7. Do you plan to pursue academic research or are there research opportunities in corporate as well related to your field?
SD: At this time, academic research, considering that academic research has possibilities of working with industry. I would like to work with the industry but not for the industry at this moment. Two of my five projects are directly funded by industry, so you may find the direct application of your academic research as well.
PP: At present, I aspire to expand my research through industrial collaborations rather than going into academics directly.
8. What do you think are the major differences between academic research and corporate research jobs? How did you decide which one is best for you?
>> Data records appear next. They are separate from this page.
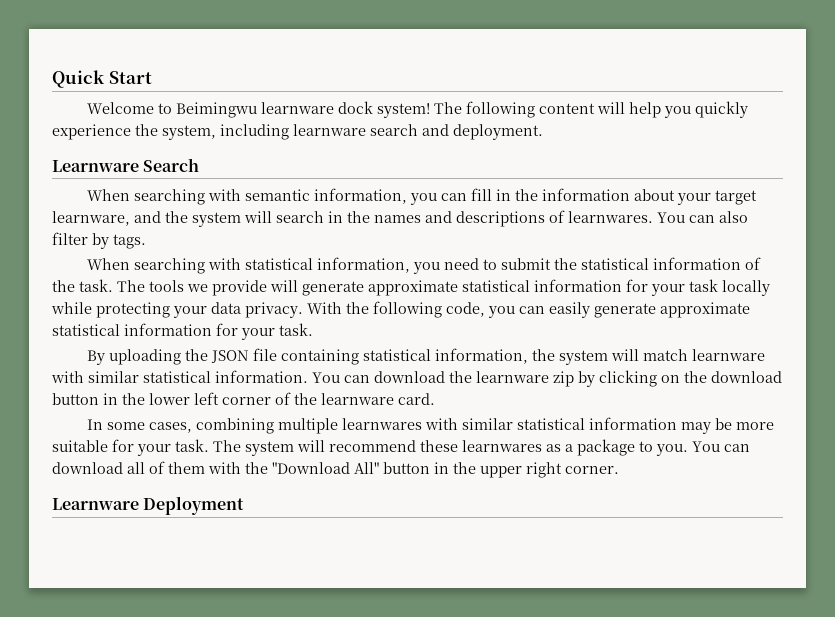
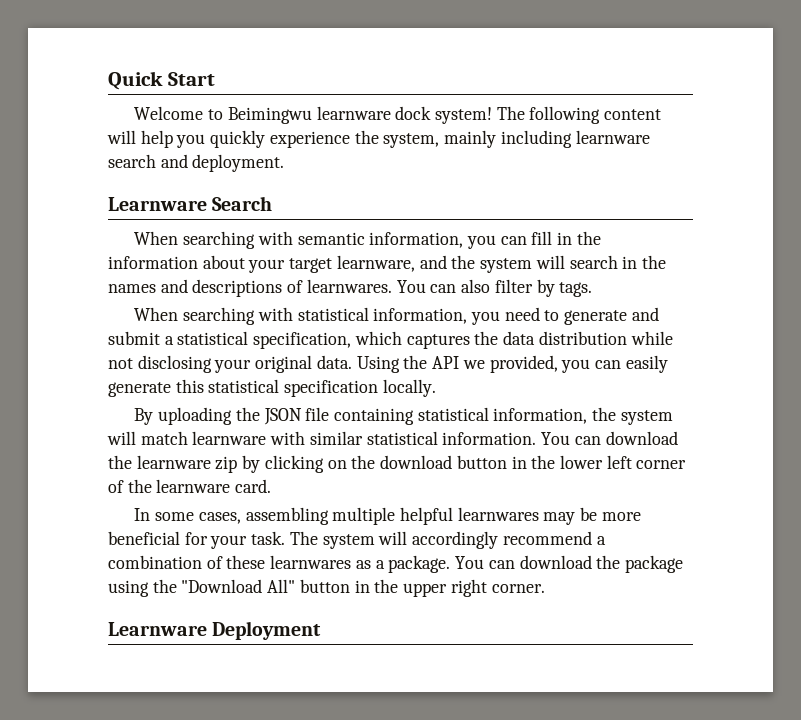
- The following content will help you quickly experience the system, including learnware search and deployment.
+ The following content will help you quickly experience the system, mainly including learnware search and deployment.
- When searching with statistical information, you need to submit the statistical information of the task. The tools we provide will generate approximate statistical information for your task locally while protecting your data privacy. With the following code, you can easily generate approximate statistical information for your task.
+ When searching with statistical information, you need to generate and submit a statistical specification, which captures the data distribution while not disclosing your original data. Using the API we provided, you can easily generate this statistical specification locally.
- In some cases, combining multiple learnwares with similar statistical information may be more suitable for your task.
+ In some cases, assembling multiple helpful learnwares may be more beneficial for your task.
- The system will recommend these learnwares as a package to you. You can download all of them with the "Download All" button in the upper right corner.
+ The system will accordingly recommend a combination of these learnwares as a package. You can download the package using the "Download All" button in the upper right corner.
SD: In general, academic research has more freedom to choose the research domain, whereas corporate research is generally well funded. In case you find a corporate research job that matches your research interest, I would strongly advise you to explore it. For me, freedom of research topic is fundamental, and I enjoy teaching, which is the cherry on the top.
PP: There is a fine difference between academic and corporate research. Academic is more focused on building one’s research expertise in a specific area which sometimes may not have direct industrial application. However, corporate research is more target-oriented with set objectives and timelines. Direct applicability is one of the key focuses of corporate research which caters to the needs of the world with the promise to bring significant change.
9. What advice/message would you like to give to a student interested to pursue a course similar to yours? Looking back, what would you have done differently?
SD: Be clear on why you would like to pursue research. Even after PhD, you can join the industry or continue in academics, and there are lots of jobs for PhD graduates. However, the PhD journey demands lots of patience. You won’t be bored if you get pleasure out of learning new methods, techniques, and concepts.
Looking back, I would not hold myself from applying for opportunities. Sometimes, we try to create a perfect profile and end up not applying. I would advise you all to neither limit yourselves to conventional career paths nor say yes to anything that is just available. Participate in academic or research competitions, scholarship opportunities, and conferences.
In addition, if there are chances for writing and publishing your work, please do so. It will have a great impact on your academic career. I published two first-author research articles and one book chapter from my master’s project under the supervision of Assoc. Prof. Arnab Atta and Prof. Rabibrata Mukherjee. My supervisors motivated me to publish the work, and I wish you all to follow the same as your unpublished hard work just would eventually be lost.
PP: One message I would like to convey to everyone is that it is good to take inspiration from others but it is imperious to understand where your passion lies. It is always best to find your own goal rather than following others’ footsteps. The world of research is very fascinating and mysterious however it requires lots of patience and resilience.
Honestly, looking back I don’t think I would like to change anything or do anything differently. Everything worked as I planned it to be and I am still working towards it.